# What you have to do
Exactly as written, reproduce the lines from the beginning of the data through the line containing "6px; top: 1022px;"; the pictures are not reproduced.

[[ Data records open ]]

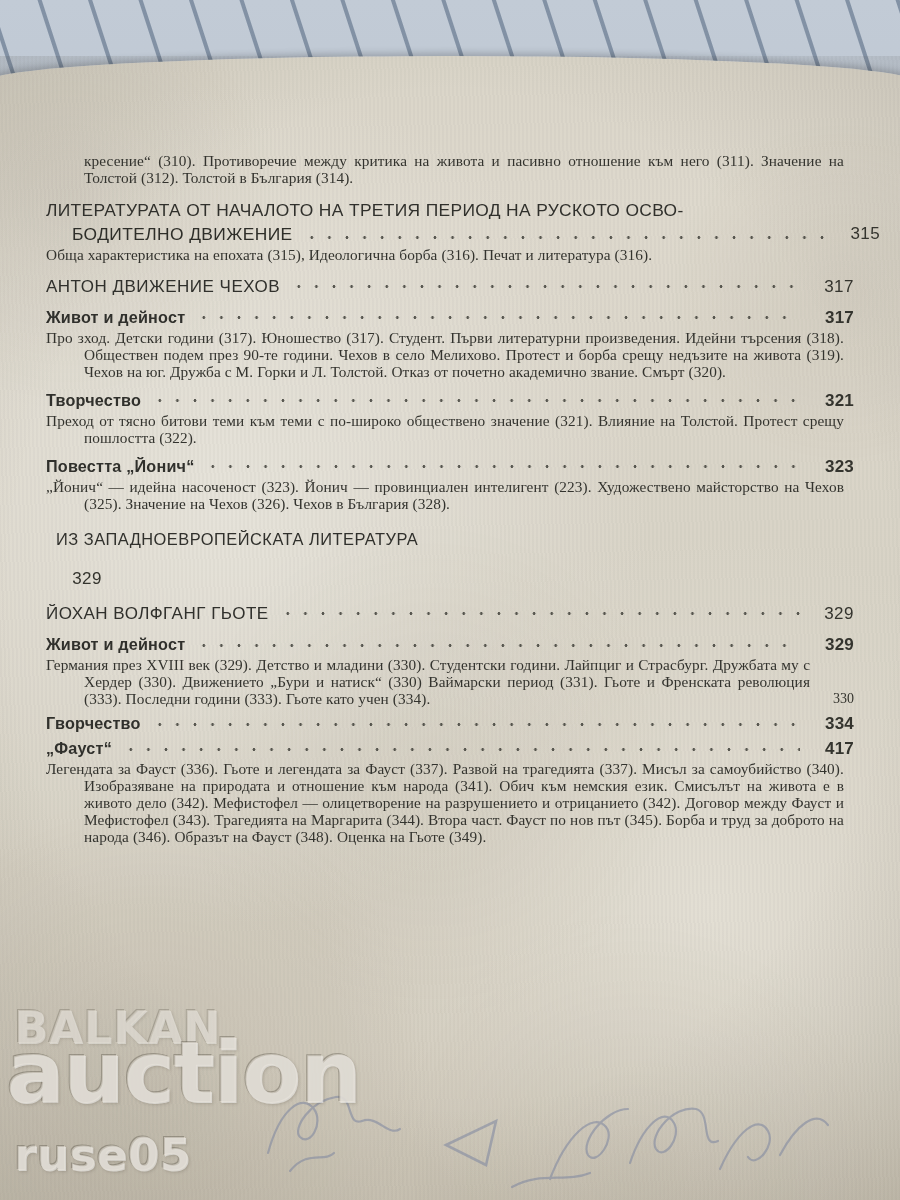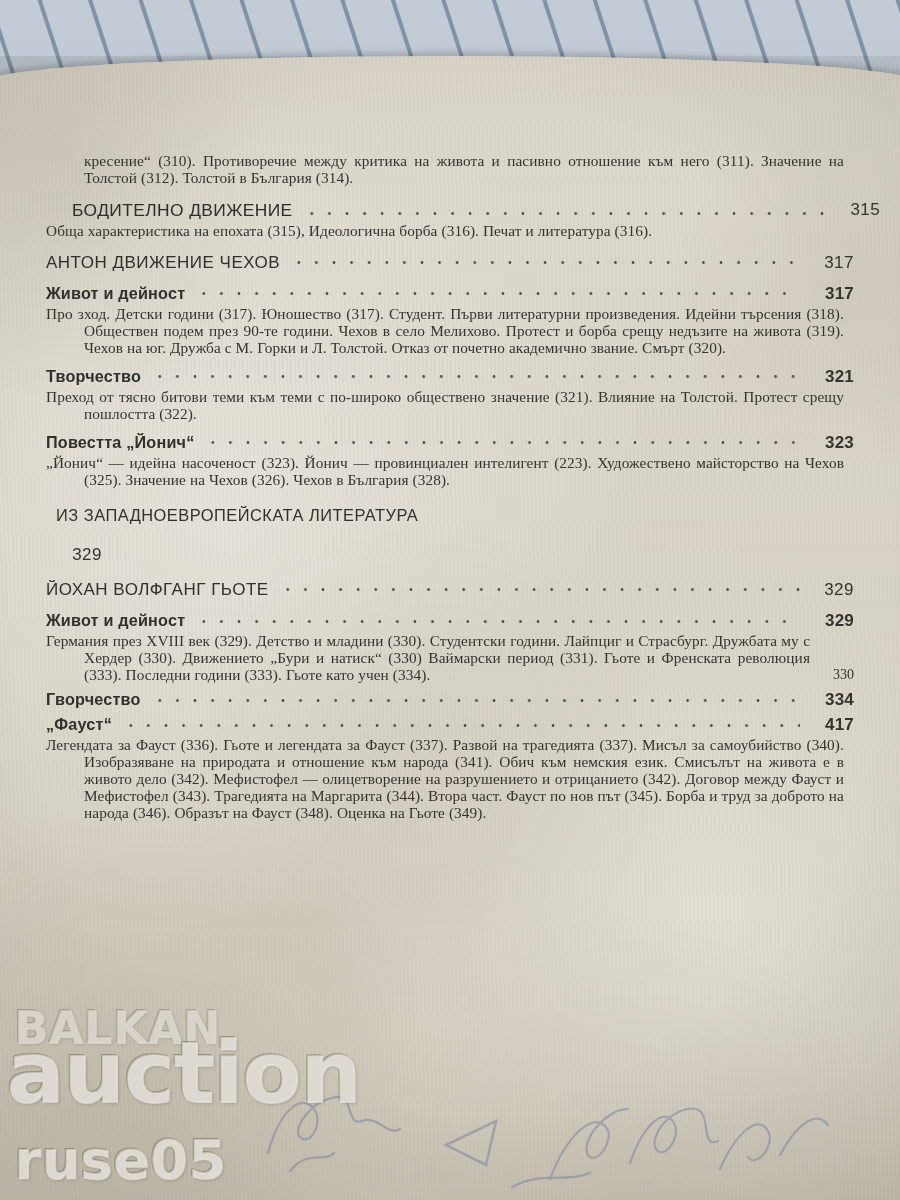--- a/index.html
+++ b/index.html
@@ -204,21 +204,21 @@
     color: rgba(236,232,223,0.55);
     text-shadow:
       1px 1px 0 rgba(255,255,255,0.55),
       -1px -1px 0 rgba(90,85,72,0.40),
       2px 2px 3px rgba(90,85,72,0.25);
     pointer-events: none;
     white-space: nowrap;
   }
   .wm-balkan { left: 14px; top: 1002px; font-size: 44px; letter-spacing: 1px; opacity: .75; }
   .wm-auction { left: 6px; top: 1022px; font-size: 86px; letter-spacing: -1px; }
-  .wm-ruse { left: 14px; top: 1128px; font-size: 54px; letter-spacing: .5px; }
+  .wm-ruse { left: 14px; top: 1128px; font-size: 45px; letter-spacing: .5px; }
 
   
   .scribble {
     position: absolute;
     pointer-events: none;
     opacity: .55;
   }
 </style>
 </head>
 <body>
@@ -232,20 +232,21 @@
     <div class="vignette"></div>
   </div>
 
   <div class="content">
 
     <p class="para hang" style="padding-left:38px;text-indent:0;width:760px;">кресение“ (310). Противоречие между критика на живота и пасивно отношение към него (311). Значение на Толстой (312). Толстой в България (314).</p>
 
     <div class="sp-12"></div>
 
     <div class="h-major-wrap">
+      <div class="line1">ЛИТЕРАТУРАТА ОТ НАЧАЛОТО НА ТРЕТИЯ ПЕРИОД НА РУСКОТО ОСВО-</div>
       <div class="entry h-major line2row">
         <span class="label">БОДИТЕЛНО ДВИЖЕНИЕ</span>
         <span class="leader"></span>
         <span class="page">315</span>
       </div>
     </div>
     <p class="para hang">Обща характеристика на епохата (315), Идеологична борба (316). Печат и литература (316).</p>
 
     <div class="sp-12"></div>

[[ Data records closed ]]

# Answer to the problem
--- a/index.html
+++ b/index.html
@@ -204,21 +204,21 @@
     color: rgba(236,232,223,0.55);
     text-shadow:
       1px 1px 0 rgba(255,255,255,0.55),
       -1px -1px 0 rgba(90,85,72,0.40),
       2px 2px 3px rgba(90,85,72,0.25);
     pointer-events: none;
     white-space: nowrap;
   }
   .wm-balkan { left: 14px; top: 1002px; font-size: 44px; letter-spacing: 1px; opacity: .75; }
   .wm-auction { left: 6px; top: 1022px; font-size: 86px; letter-spacing: -1px; }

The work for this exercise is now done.